Giter VIP home page Giter VIP logo

Comments (13)

ruanchaves avatar ruanchaves commented on May 31, 2024

I got around the error by reducing the batch_size_for_train from 32 down to 8. Then I was able to run ./src/train.py as expected on my setup.

Maybe it would be a good idea to put on README.md
python3 ./src/train.py -num_epochs 1 -batch_size_for_train 1 -batch_size_for_eval 1

and, similarily,

CUDA_VISIBLE_DEVICES=0,1 python3 ./src/train.py -num_epochs 1 -batch_size_for_train 1 -batch_size_for_eval 1 -cuda_devices 0,1

As it is said that ~3 GB CPU and ~1.1GB GPU are necessary for running script. .

from zero-shot-entity-linking.

doudouzqx avatar doudouzqx commented on May 31, 2024

I have the same problem,It seems to use a single GPU training mode in encoders.
e.g. self.cuda_device = 0 and batch = nn_util.move_to_device(batch, self.cuda_device)
So even if use the CUDA_VISIBLE_DEVICES=0,1, In fact it used a singal GPU.
I want to konw how to use allennlp with multi GPU.Can you please help?

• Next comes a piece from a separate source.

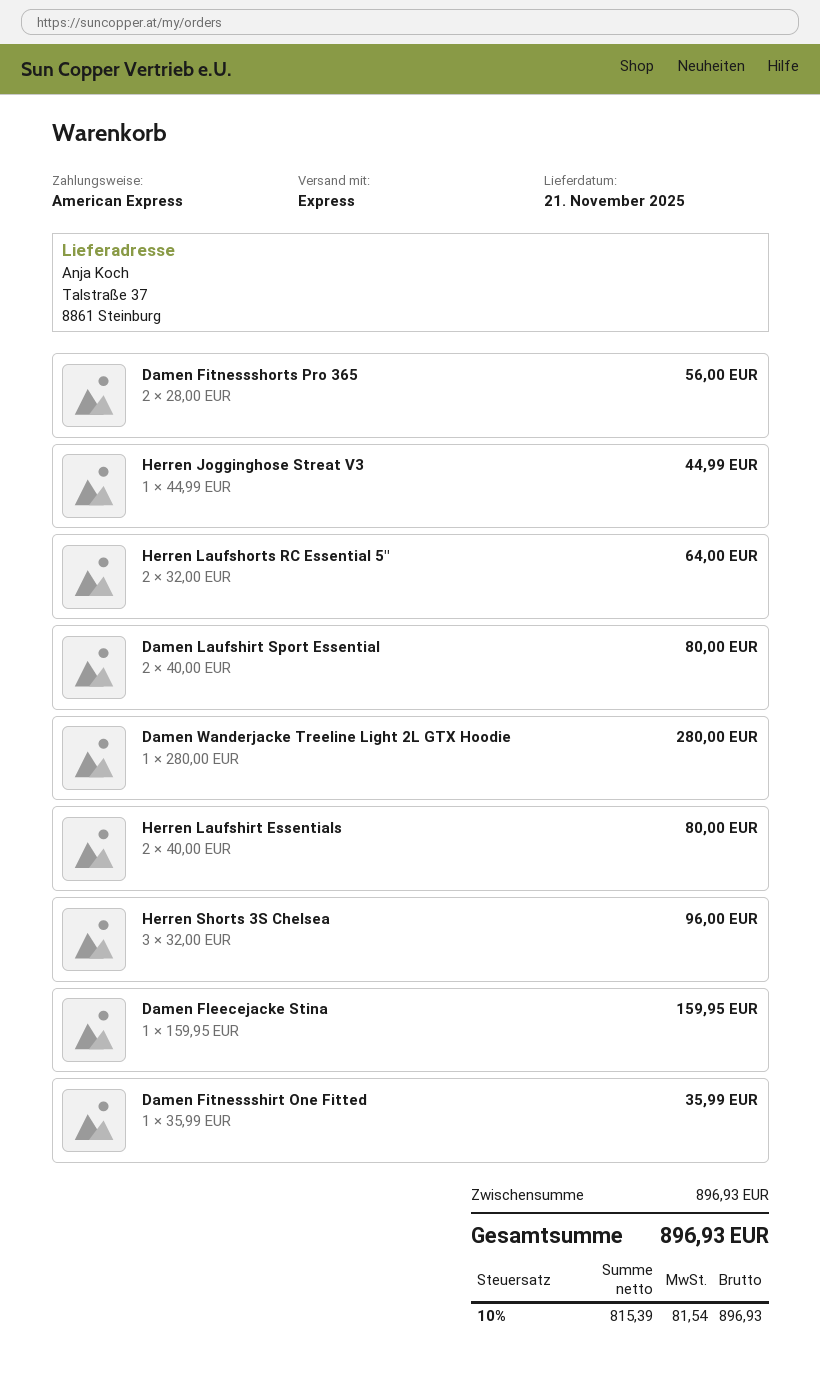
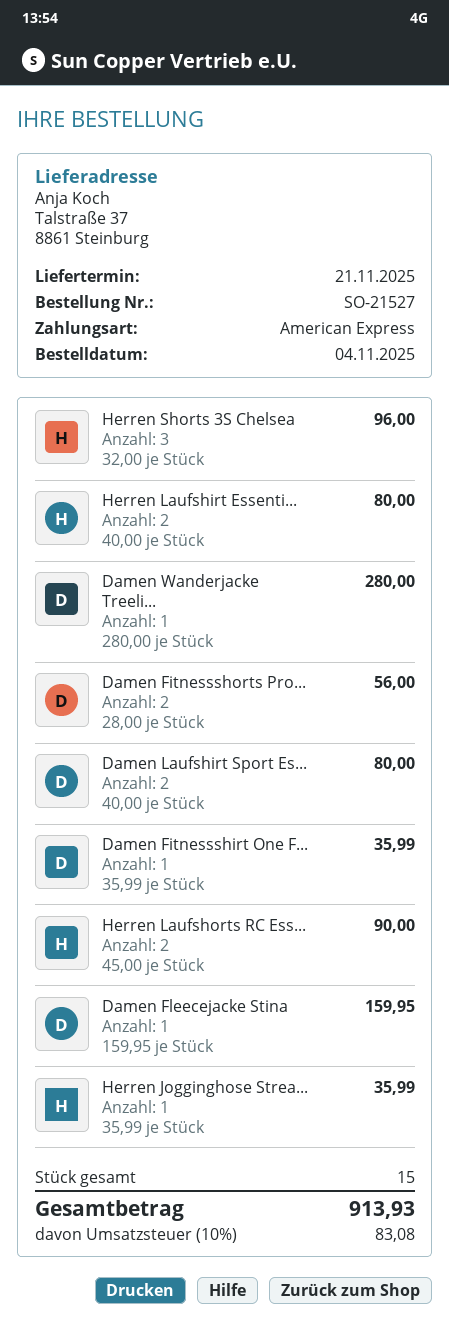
Herren Jogginghose Streat V3: 1 x 44.99 = 44.99 -> 1 x 35.99 = 35.99
Herren Laufshorts RC Essential 5": 2 x 32.00 = 64.00 -> 2 x 45.00 = 90.00
tax: 10% = 81.54 -> 10% = 83.08
total: 896.93 -> 913.93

from zero-shot-entity-linking.

ruanchaves avatar ruanchaves commented on May 31, 2024

Only BiEncoderTopXRetriever at utils.py uses a single GPU.
train.py calls Trainer which uses all available GPUs by default.

I executed the command CUDA_VISIBLE_DEVICES=0,1 python3 ./src/train.py -num_epochs 1 -batch_size_for_train 1 -batch_size_for_eval 1 -cuda_devices 0,1 and then I had no problem training the model on multiple GPUs.

Did you forget to add -cuda_devices 0,1 at the end of your command?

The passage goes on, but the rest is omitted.